Task instructions: Exactly and only the lines from the line holding "13.5px; color: #ec4899;" to the end of the records should be reproduced. Leave pictures out.

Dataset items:
%%
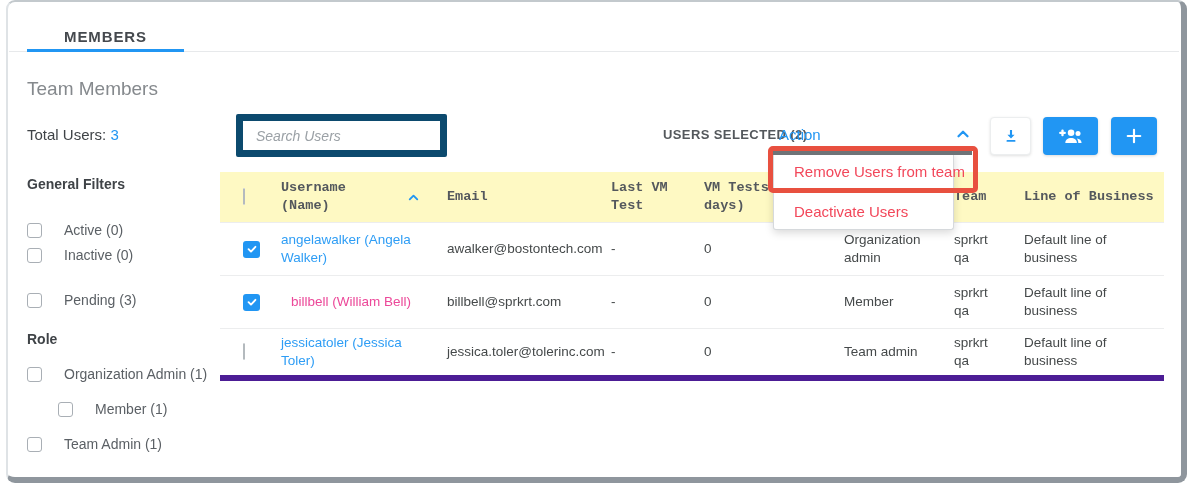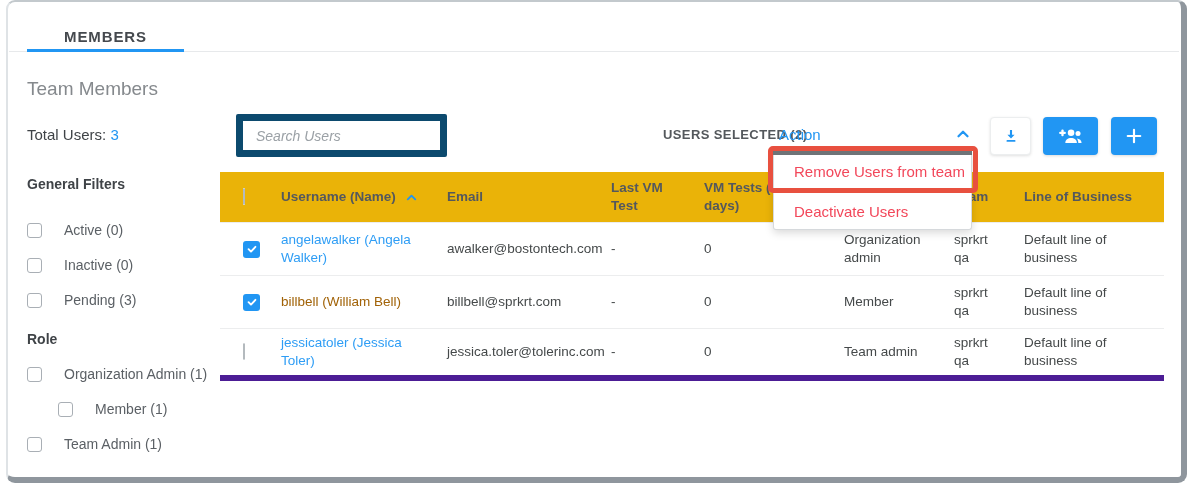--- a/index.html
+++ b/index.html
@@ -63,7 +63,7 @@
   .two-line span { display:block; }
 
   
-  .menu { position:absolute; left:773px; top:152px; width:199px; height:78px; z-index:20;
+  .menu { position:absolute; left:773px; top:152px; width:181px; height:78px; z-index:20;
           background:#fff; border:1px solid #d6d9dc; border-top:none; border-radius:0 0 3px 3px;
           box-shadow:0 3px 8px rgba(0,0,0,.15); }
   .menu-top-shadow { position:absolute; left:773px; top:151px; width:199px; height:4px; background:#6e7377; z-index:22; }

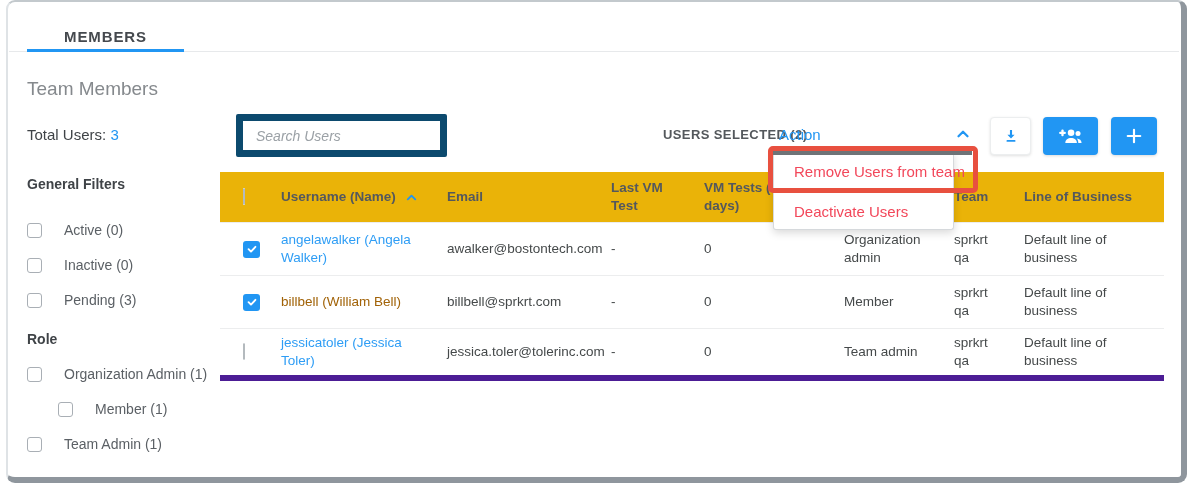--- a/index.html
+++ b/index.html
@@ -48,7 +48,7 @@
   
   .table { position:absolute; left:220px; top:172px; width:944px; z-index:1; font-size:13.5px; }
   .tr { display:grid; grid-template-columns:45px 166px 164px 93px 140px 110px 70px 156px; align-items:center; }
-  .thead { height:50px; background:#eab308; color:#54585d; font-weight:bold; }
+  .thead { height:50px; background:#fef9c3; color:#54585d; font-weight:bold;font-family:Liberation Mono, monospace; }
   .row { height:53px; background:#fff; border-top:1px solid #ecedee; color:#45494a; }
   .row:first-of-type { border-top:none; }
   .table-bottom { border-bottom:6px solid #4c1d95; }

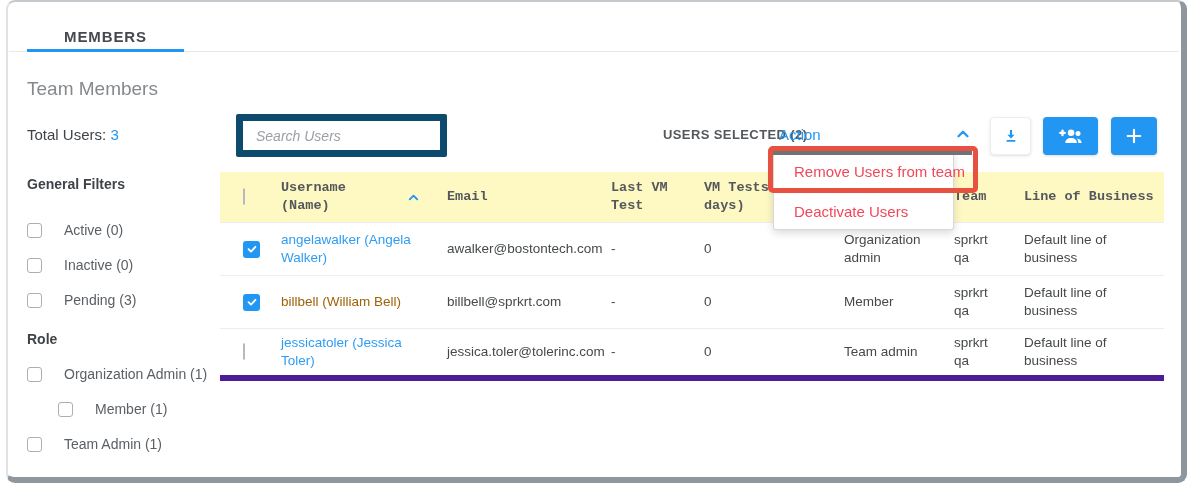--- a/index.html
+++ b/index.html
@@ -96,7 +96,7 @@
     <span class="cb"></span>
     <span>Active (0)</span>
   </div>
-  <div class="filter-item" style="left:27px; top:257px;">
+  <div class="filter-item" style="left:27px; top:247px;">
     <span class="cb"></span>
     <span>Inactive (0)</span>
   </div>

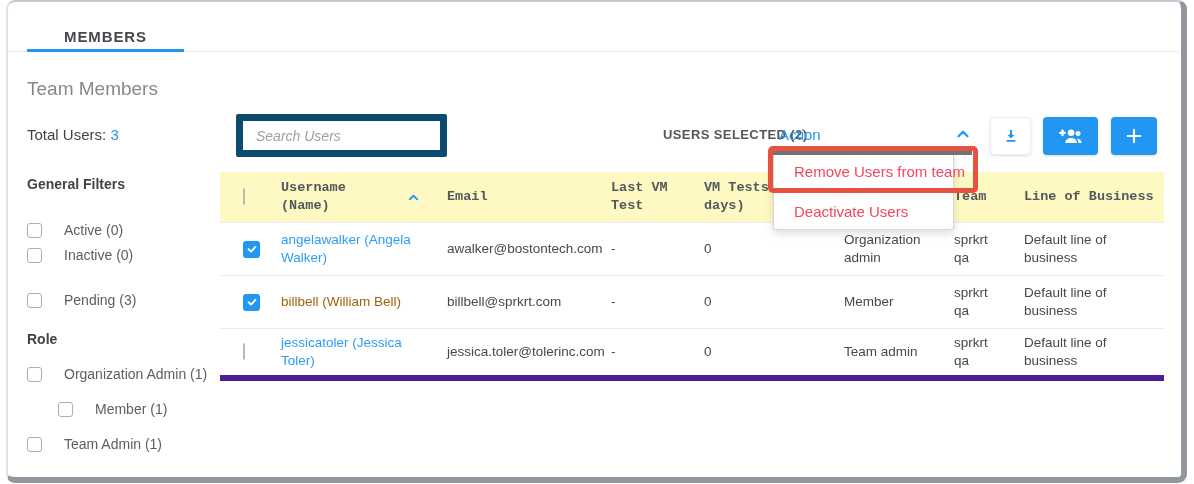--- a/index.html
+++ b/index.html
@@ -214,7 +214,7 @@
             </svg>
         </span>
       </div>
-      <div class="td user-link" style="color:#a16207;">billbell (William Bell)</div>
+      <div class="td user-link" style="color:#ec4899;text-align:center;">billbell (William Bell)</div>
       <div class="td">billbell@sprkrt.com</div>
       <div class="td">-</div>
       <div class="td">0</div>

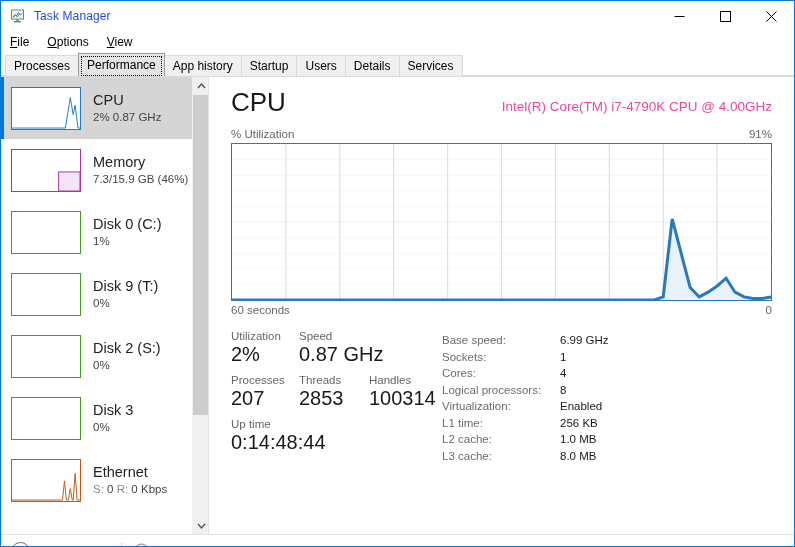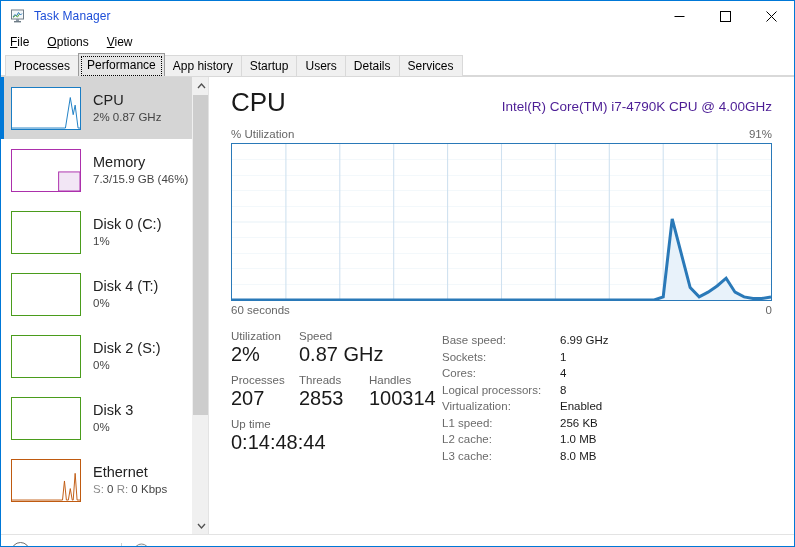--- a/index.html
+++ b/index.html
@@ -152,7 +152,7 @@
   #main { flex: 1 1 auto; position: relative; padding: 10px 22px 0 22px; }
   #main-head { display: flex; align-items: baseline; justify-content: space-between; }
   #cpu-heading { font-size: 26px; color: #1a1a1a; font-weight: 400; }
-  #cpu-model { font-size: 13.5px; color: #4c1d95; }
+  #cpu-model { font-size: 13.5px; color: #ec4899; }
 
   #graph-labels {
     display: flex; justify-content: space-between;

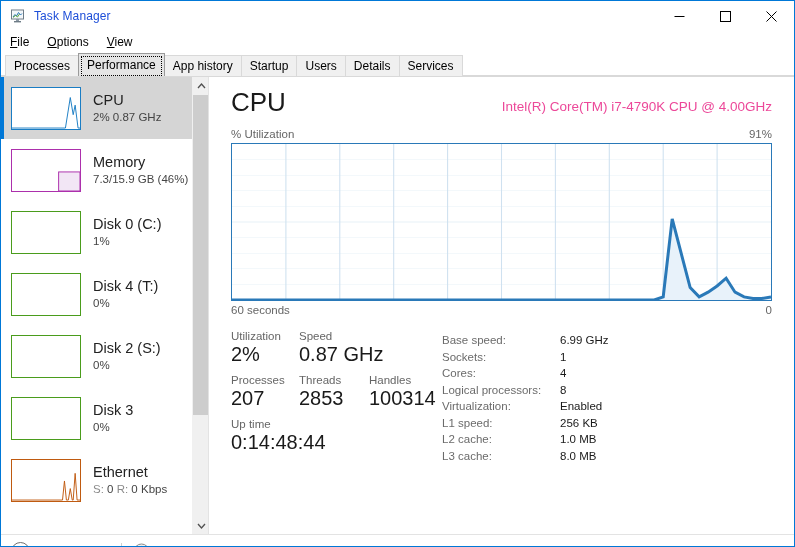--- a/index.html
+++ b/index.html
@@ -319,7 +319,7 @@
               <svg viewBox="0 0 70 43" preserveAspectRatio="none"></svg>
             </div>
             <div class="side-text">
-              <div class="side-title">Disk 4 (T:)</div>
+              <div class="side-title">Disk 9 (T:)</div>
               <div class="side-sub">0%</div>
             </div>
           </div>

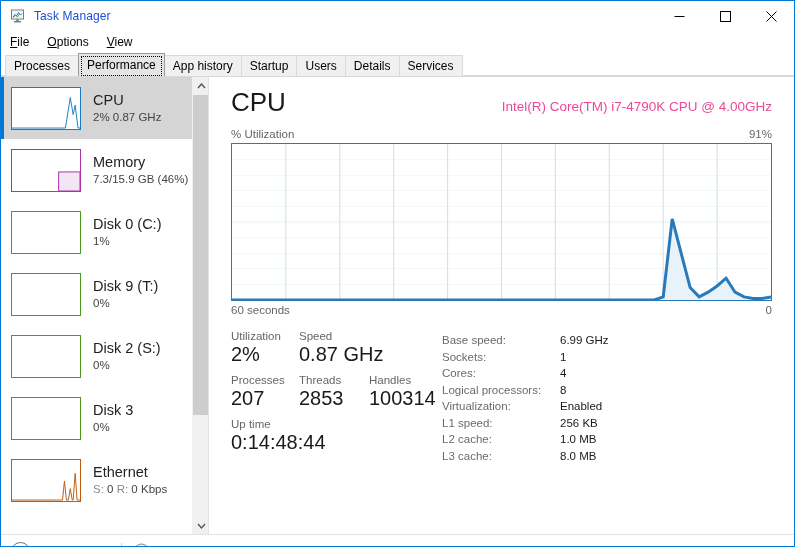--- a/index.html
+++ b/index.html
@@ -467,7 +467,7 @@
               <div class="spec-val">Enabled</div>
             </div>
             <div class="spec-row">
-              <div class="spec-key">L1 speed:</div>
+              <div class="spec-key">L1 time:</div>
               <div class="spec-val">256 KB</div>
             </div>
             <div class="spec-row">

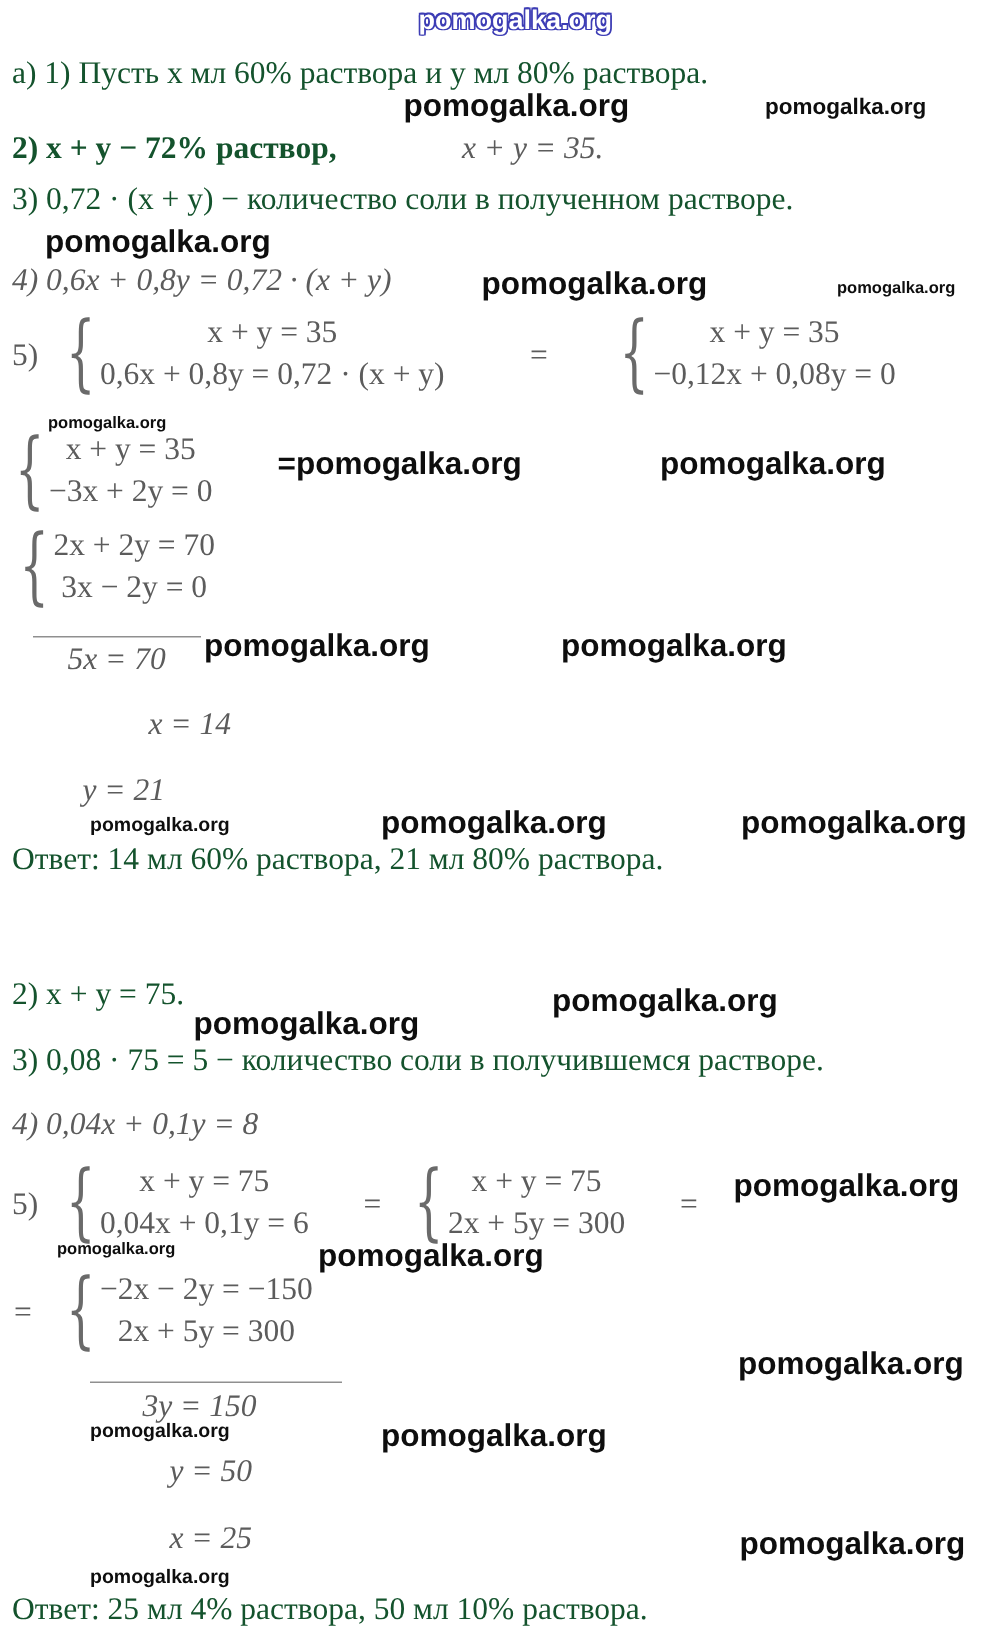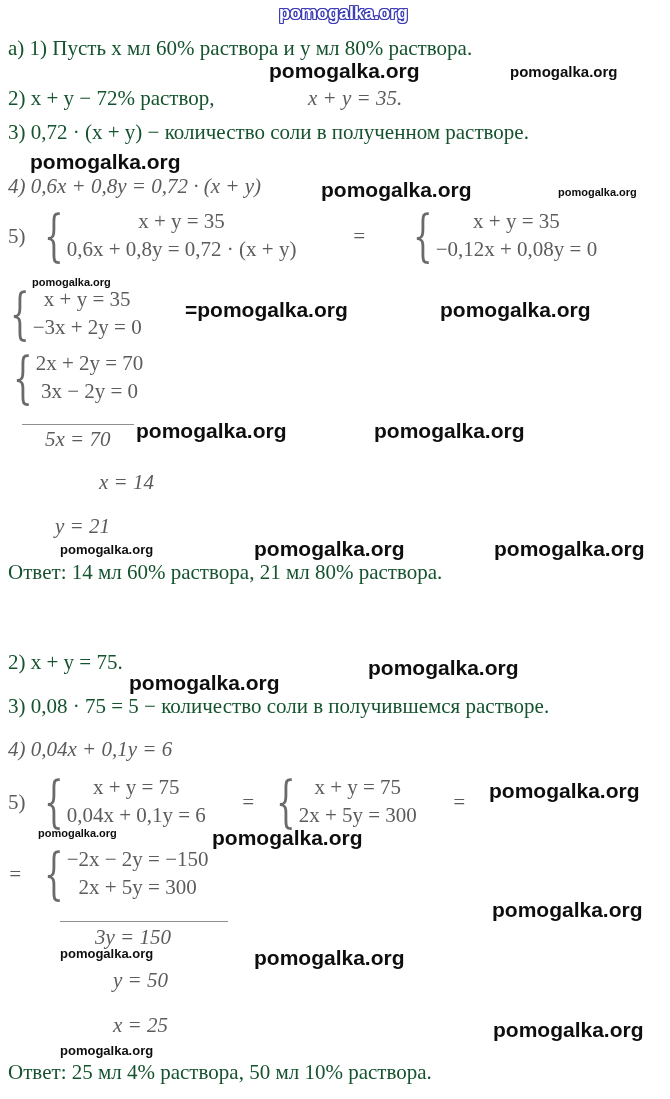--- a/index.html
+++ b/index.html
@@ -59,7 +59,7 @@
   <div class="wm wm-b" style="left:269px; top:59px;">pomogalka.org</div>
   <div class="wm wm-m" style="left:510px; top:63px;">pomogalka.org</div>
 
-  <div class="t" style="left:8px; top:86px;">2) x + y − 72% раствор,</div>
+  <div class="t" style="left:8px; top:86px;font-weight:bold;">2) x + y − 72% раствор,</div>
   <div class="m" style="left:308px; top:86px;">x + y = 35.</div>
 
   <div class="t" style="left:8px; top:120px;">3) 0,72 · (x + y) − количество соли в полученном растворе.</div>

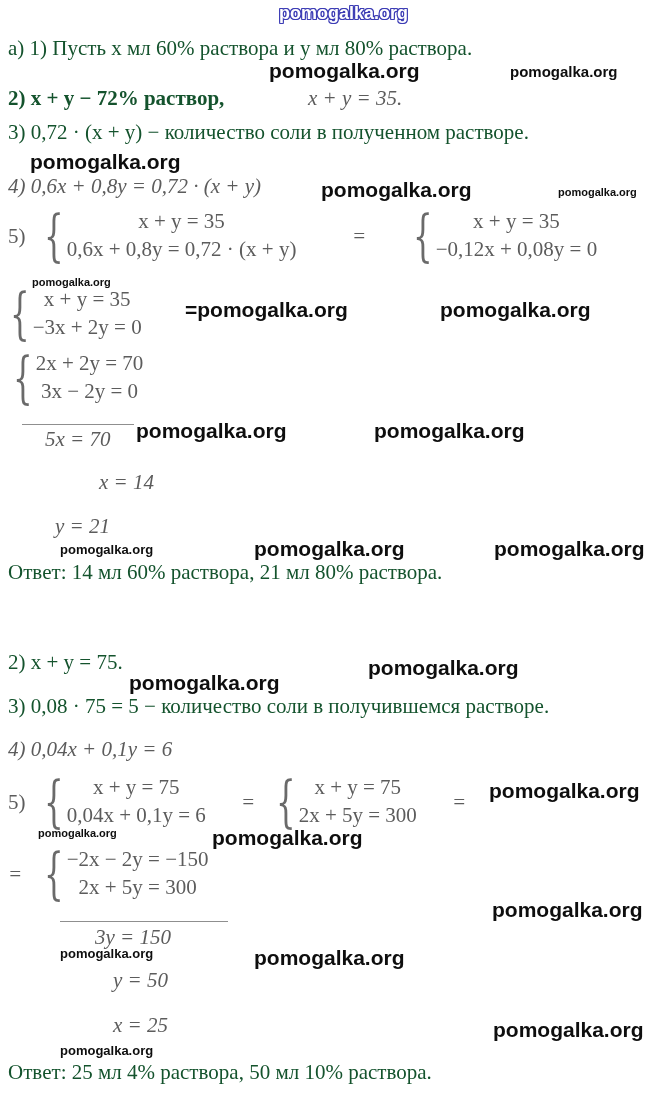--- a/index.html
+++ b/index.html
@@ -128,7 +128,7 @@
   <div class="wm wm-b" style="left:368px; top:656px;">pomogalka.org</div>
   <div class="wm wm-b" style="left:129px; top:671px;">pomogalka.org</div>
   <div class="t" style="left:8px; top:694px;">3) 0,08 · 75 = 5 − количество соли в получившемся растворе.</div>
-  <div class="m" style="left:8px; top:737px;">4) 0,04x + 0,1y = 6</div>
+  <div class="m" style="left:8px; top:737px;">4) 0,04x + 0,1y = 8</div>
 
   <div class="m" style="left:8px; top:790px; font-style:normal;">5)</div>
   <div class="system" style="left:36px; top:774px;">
%%
Reply to the task:
+  #cpu-model { font-size: 13.5px; color: #ec4899; }
 
   #graph-labels {
     display: flex; justify-content: space-between;

--- a/index.html
+++ b/index.html
@@ -319,7 +319,7 @@
               <svg viewBox="0 0 70 43" preserveAspectRatio="none"></svg>
             </div>
             <div class="side-text">
-              <div class="side-title">Disk 4 (T:)</div>
+              <div class="side-title">Disk 9 (T:)</div>
               <div class="side-sub">0%</div>
             </div>
           </div>

--- a/index.html
+++ b/index.html
@@ -467,7 +467,7 @@
               <div class="spec-val">Enabled</div>
             </div>
             <div class="spec-row">
-              <div class="spec-key">L1 speed:</div>
+              <div class="spec-key">L1 time:</div>
               <div class="spec-val">256 KB</div>
             </div>
             <div class="spec-row">

--- a/index.html
+++ b/index.html
@@ -59,7 +59,7 @@
   <div class="wm wm-b" style="left:269px; top:59px;">pomogalka.org</div>
   <div class="wm wm-m" style="left:510px; top:63px;">pomogalka.org</div>
 
-  <div class="t" style="left:8px; top:86px;">2) x + y − 72% раствор,</div>
+  <div class="t" style="left:8px; top:86px;font-weight:bold;">2) x + y − 72% раствор,</div>
   <div class="m" style="left:308px; top:86px;">x + y = 35.</div>
 
   <div class="t" style="left:8px; top:120px;">3) 0,72 · (x + y) − количество соли в полученном растворе.</div>

--- a/index.html
+++ b/index.html
@@ -128,7 +128,7 @@
   <div class="wm wm-b" style="left:368px; top:656px;">pomogalka.org</div>
   <div class="wm wm-b" style="left:129px; top:671px;">pomogalka.org</div>
   <div class="t" style="left:8px; top:694px;">3) 0,08 · 75 = 5 − количество соли в получившемся растворе.</div>
-  <div class="m" style="left:8px; top:737px;">4) 0,04x + 0,1y = 6</div>
+  <div class="m" style="left:8px; top:737px;">4) 0,04x + 0,1y = 8</div>
 
   <div class="m" style="left:8px; top:790px; font-style:normal;">5)</div>
   <div class="system" style="left:36px; top:774px;">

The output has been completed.